Re: The price of FHS

"Stephen J. Turnbull" <stephen@xxxxxxxxxx> · Sun, 24 May 2020 03:24:13 +0900

Paul Dufresne via devel writes:

 > Now I do believe the reason you need to give a version to shared 
 > libraries is because of the FHS. Because FHS suggest to regroup 
 > libraries inside a specific directory and/or directories. But if you 
 > have a common directory that contains every packages inside their own 
 > directory, things because simpler because the directory identify 
 > uniquely a library.

However, none of the above is entirely true, and the minor differences
matter.  You don't need to version shared libraries at all; the system
(specifically ld-linux.so) will pick the first compatibly-named
library on the load path.  So you can specify different libraries by
manipulating the load path (as well as several other mechanisms, some
of which may not be available depending on the system's security posture).

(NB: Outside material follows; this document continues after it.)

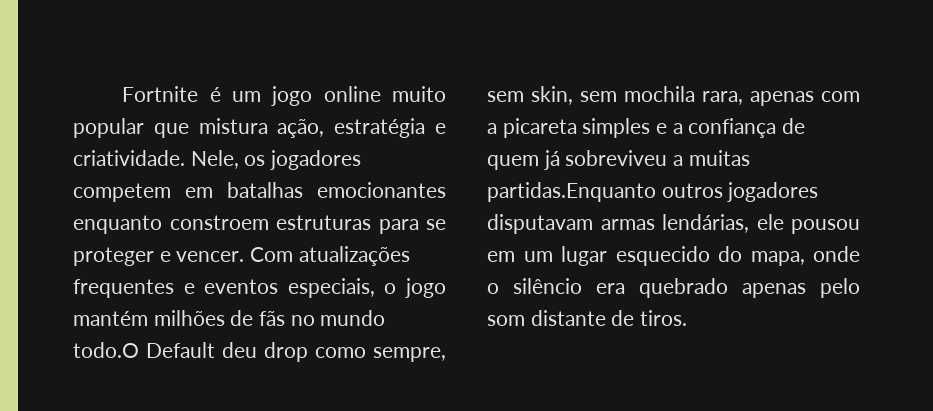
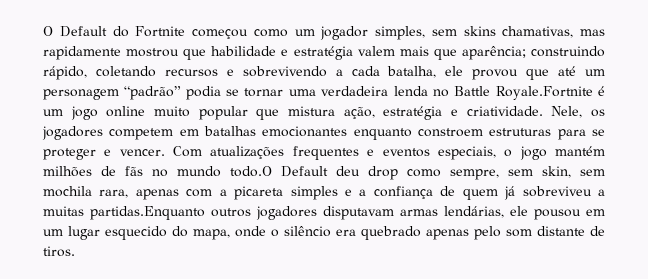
- Fortnite é um jogo online muito popular que mistura ação, estratégia e criatividade.
+ O Default do Fortnite começou como um jogador simples, sem skins chamativas, mas rapidamente mostrou que habilidade e estratégia valem mais que aparência; construindo rápido, coletando recursos e sobrevivendo a cada batalha, ele provou que até um personagem “padrão” podia se tornar uma verdadeira lenda no Battle Royale.Fortnite é um jogo online muito popular que mistura ação, estratégia e criatividade.

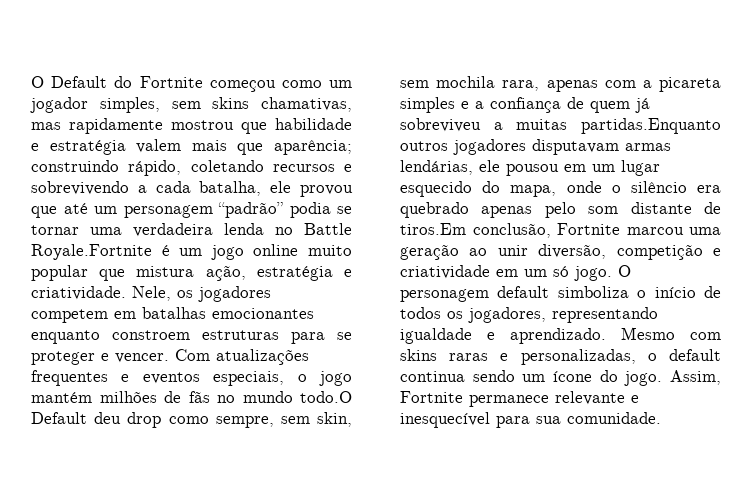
- Com atualizações frequentes e eventos especiais, o jogo mantém milhões de fãs no mundo todo.O Default deu drop como sempre, sem skin, sem mochila rara, apenas com a picareta simples e a confiança de quem já sobreviveu a muitas partidas.Enquanto outros jogadores disputavam armas lendárias, ele pousou em um lugar esquecido do mapa, onde o silêncio era quebrado apenas pelo som distante de tiros.
+ Com atualizações frequentes e eventos especiais, o jogo mantém milhões de fãs no mundo todo.O Default deu drop como sempre, sem skin, sem mochila rara, apenas com a picareta simples e a confiança de quem já sobreviveu a muitas partidas.Enquanto outros jogadores disputavam armas lendárias, ele pousou em um lugar esquecido do mapa, onde o silêncio era quebrado apenas pelo som distante de tiros.Em conclusão, Fortnite marcou uma geração ao unir diversão, competição e criatividade em um só jogo. O personagem default simboliza o início de todos os jogadores, representando igualdade e aprendizado. Mesmo com skins raras e personalizadas, o default continua sendo um ícone do jogo. Assim, Fortnite permanece relevante e inesquecível para sua comunidade.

The need to version shared libraries is not based on the FHS; it's
that the library APIs or ABIs or semantics differ, so programs that
target those APIs/ABIs/semantics can get what they're expecting (if
they don't, often you get a core dump, or garbage output, or even a
security vulnerability).  We've learned over the ages for security and
reliability reasons that these version variables and checks really
need to be in the library and application respectively, so even if you
wanted to go with a fully directory-based library search mechanism,
you'd still need the version information.  The libfoo.so.X.Y.Z naming
convention turns out to be simple enough to be quite reliable for
system administration, and the rare slip-up is caught by the version
checks in the code.

The .so version *does* uniquely identify a library, regardless of
directory (with some exceptions such as debug libraries that NixOS
also presumably handles).  But according to another poster, NixOS uses
links to populate an application's library directory, so you actually
don't know what those libraries are from their names.  In principle; I
suspect that NixOS enforces naming conventions so that you do know
what they are, as long as you're using NixOS packages.  But in the
Fedora system, to find the library that will pass the runtime version
checks you need to *both* name it correctly *and* be correct, since
the version in the name needs to match the internal version.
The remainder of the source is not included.